**PROBLEM REQUIREMENTS**
Write out exactly the lines below starting at the one containing "background: #14532d ->" and ending at the one containing "padding-left: 19px ->". Omit every picture.

**DATA SUPPLIED**
***
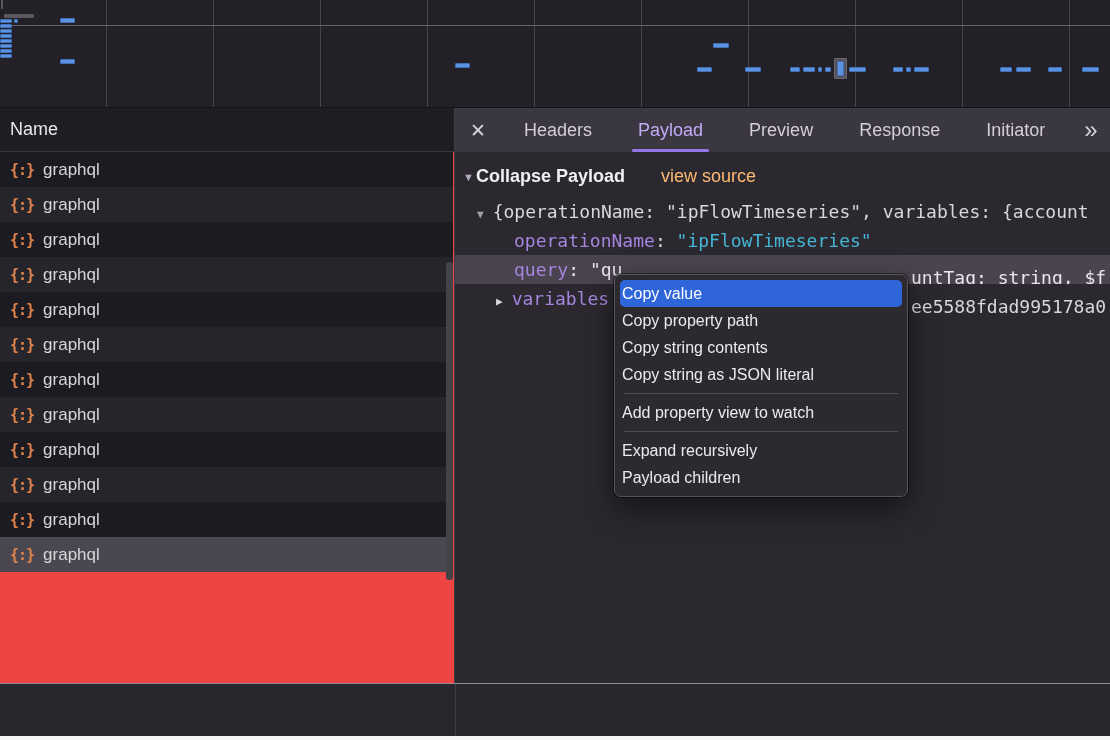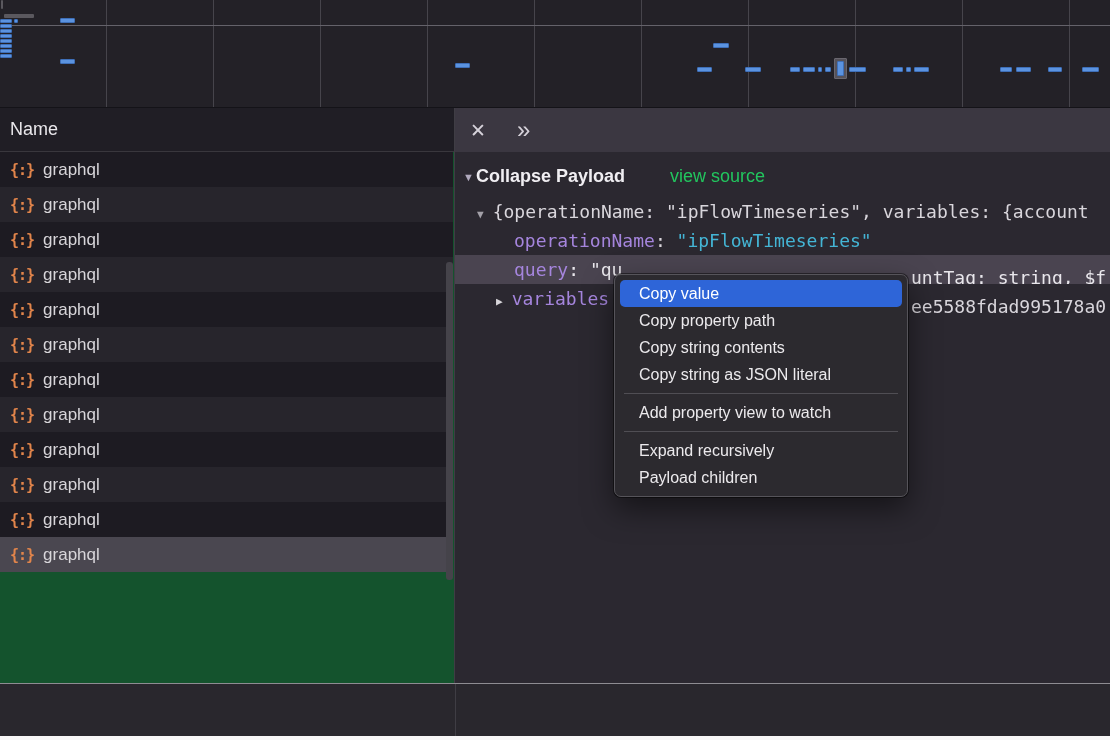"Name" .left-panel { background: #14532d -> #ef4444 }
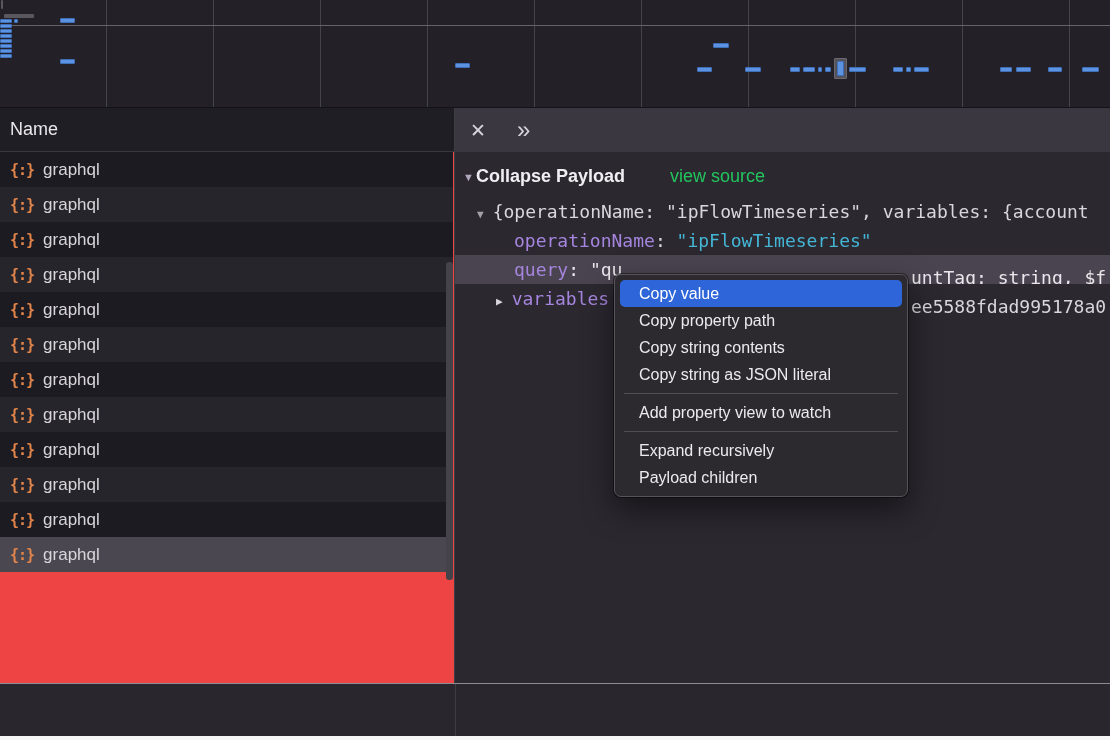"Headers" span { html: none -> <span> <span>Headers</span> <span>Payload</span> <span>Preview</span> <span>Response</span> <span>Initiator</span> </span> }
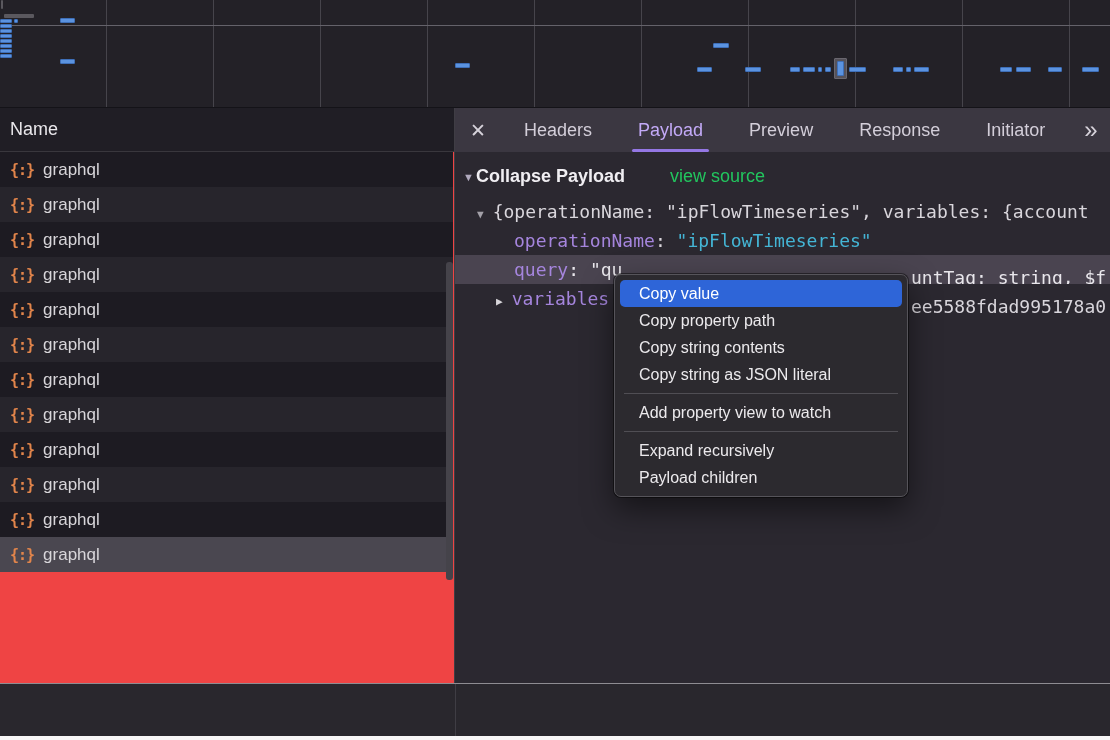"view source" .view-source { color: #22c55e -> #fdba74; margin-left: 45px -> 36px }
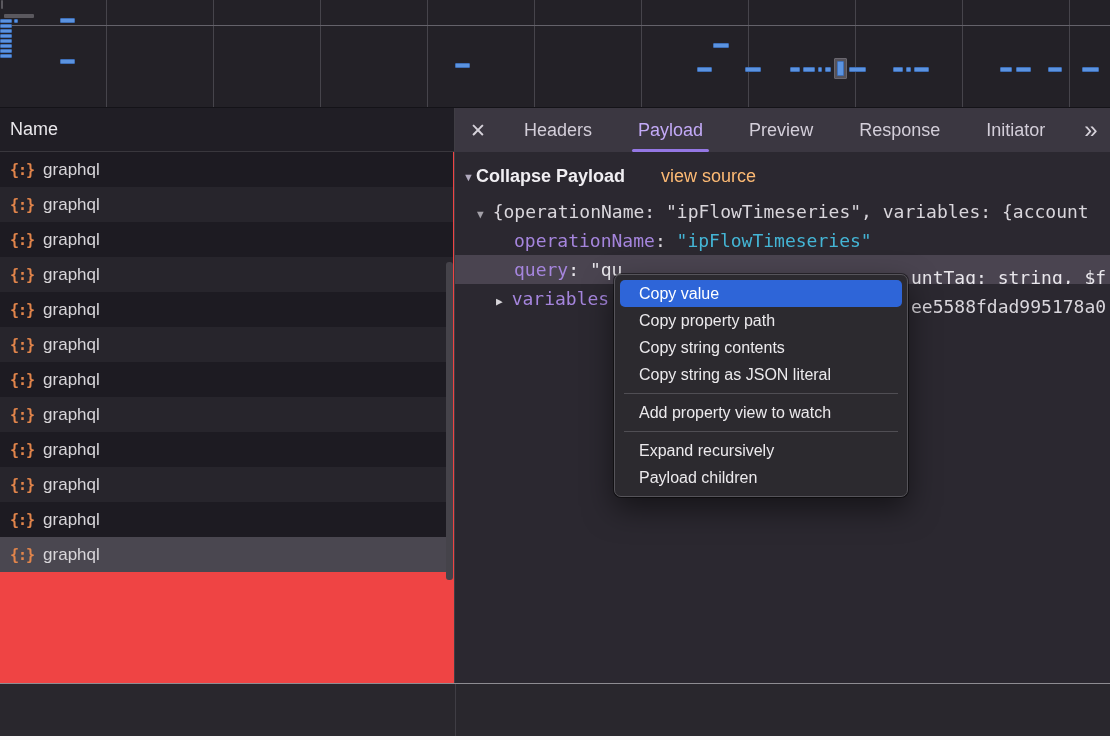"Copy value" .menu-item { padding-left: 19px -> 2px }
***
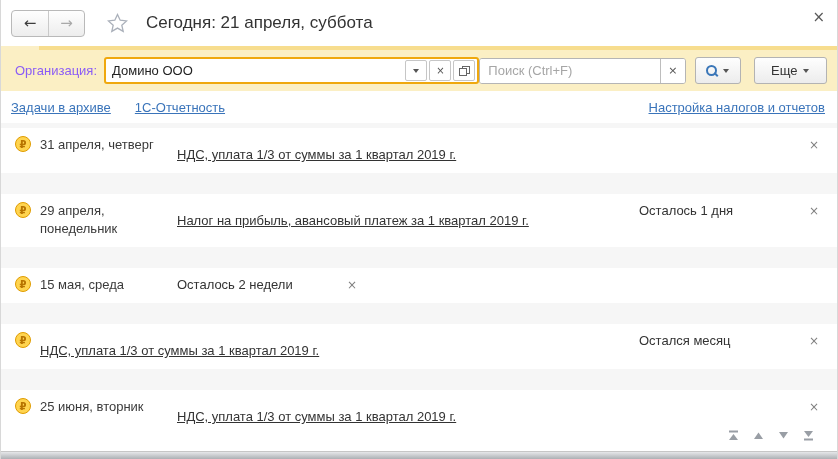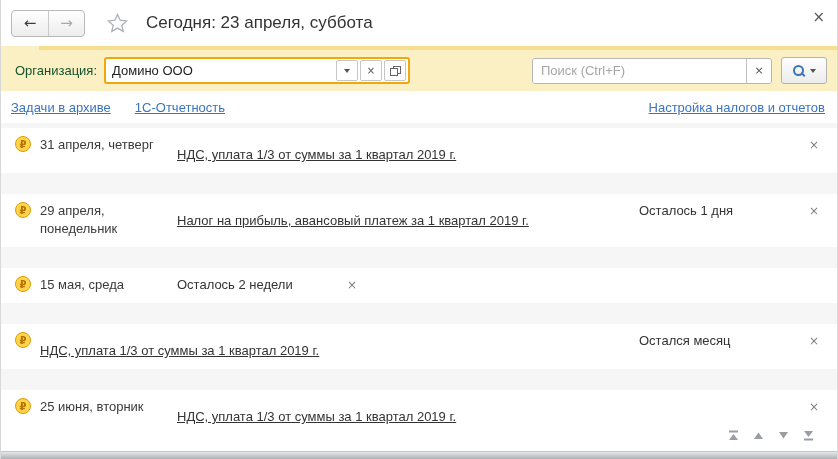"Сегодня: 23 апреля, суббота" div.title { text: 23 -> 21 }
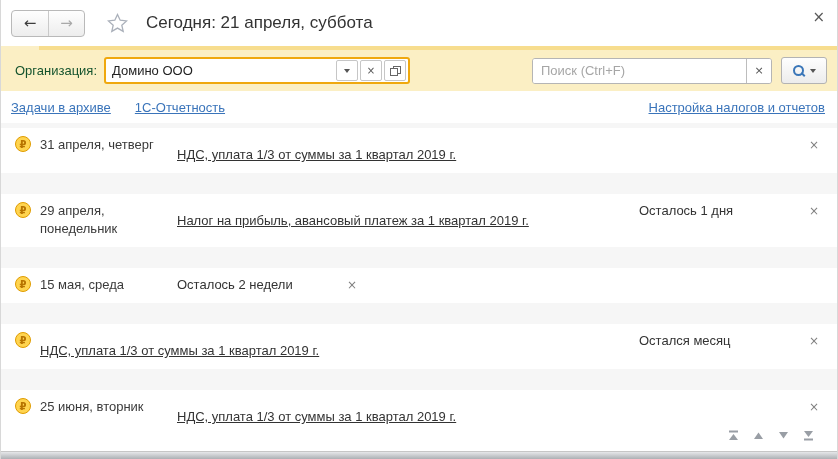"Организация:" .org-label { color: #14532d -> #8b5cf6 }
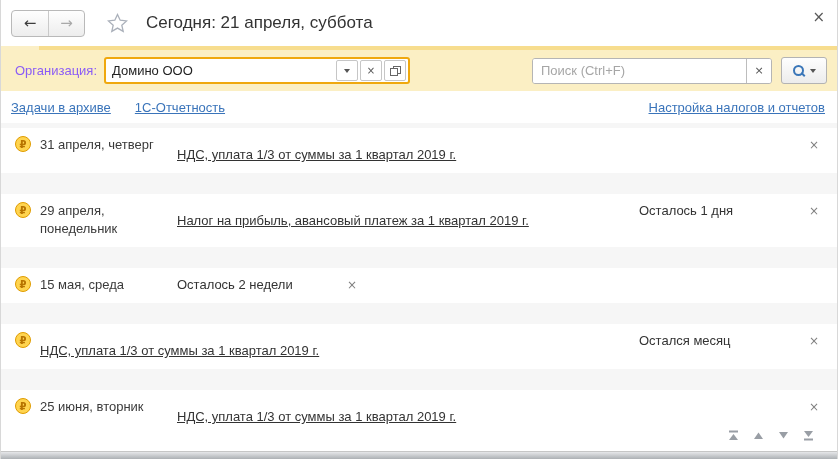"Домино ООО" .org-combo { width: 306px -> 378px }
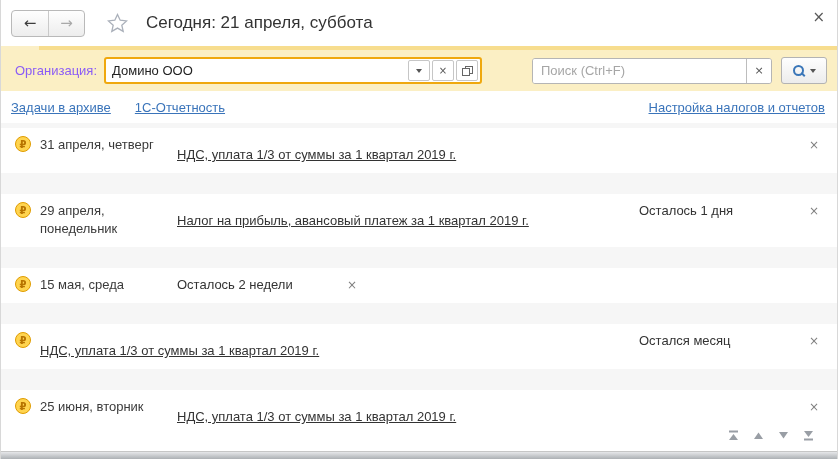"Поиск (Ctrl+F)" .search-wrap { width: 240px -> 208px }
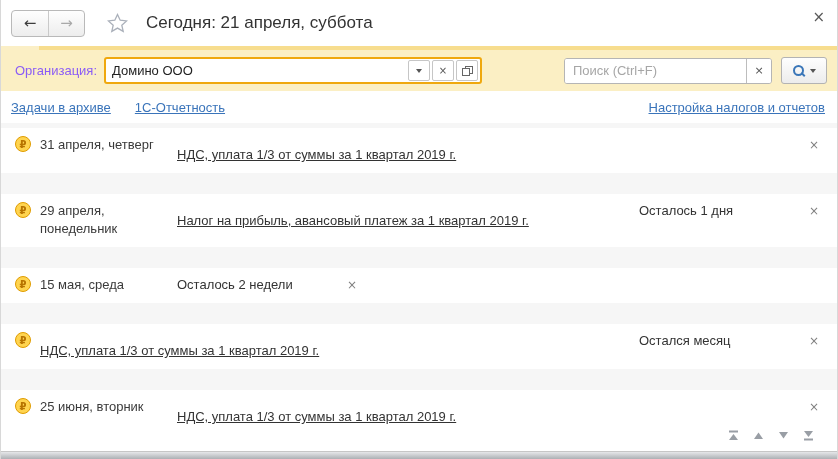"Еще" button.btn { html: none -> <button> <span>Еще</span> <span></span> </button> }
***
**ANSWER TO THE EXERCISE**
"Name" .left-panel { background: #14532d -> #ef4444 }
"Headers" span { html: none -> <span> <span>Headers</span> <span>Payload</span> <span>Preview</span> <span>Response</span> <span>Initiator</span> </span> }
"view source" .view-source { color: #22c55e -> #fdba74; margin-left: 45px -> 36px }
"Copy value" .menu-item { padding-left: 19px -> 2px }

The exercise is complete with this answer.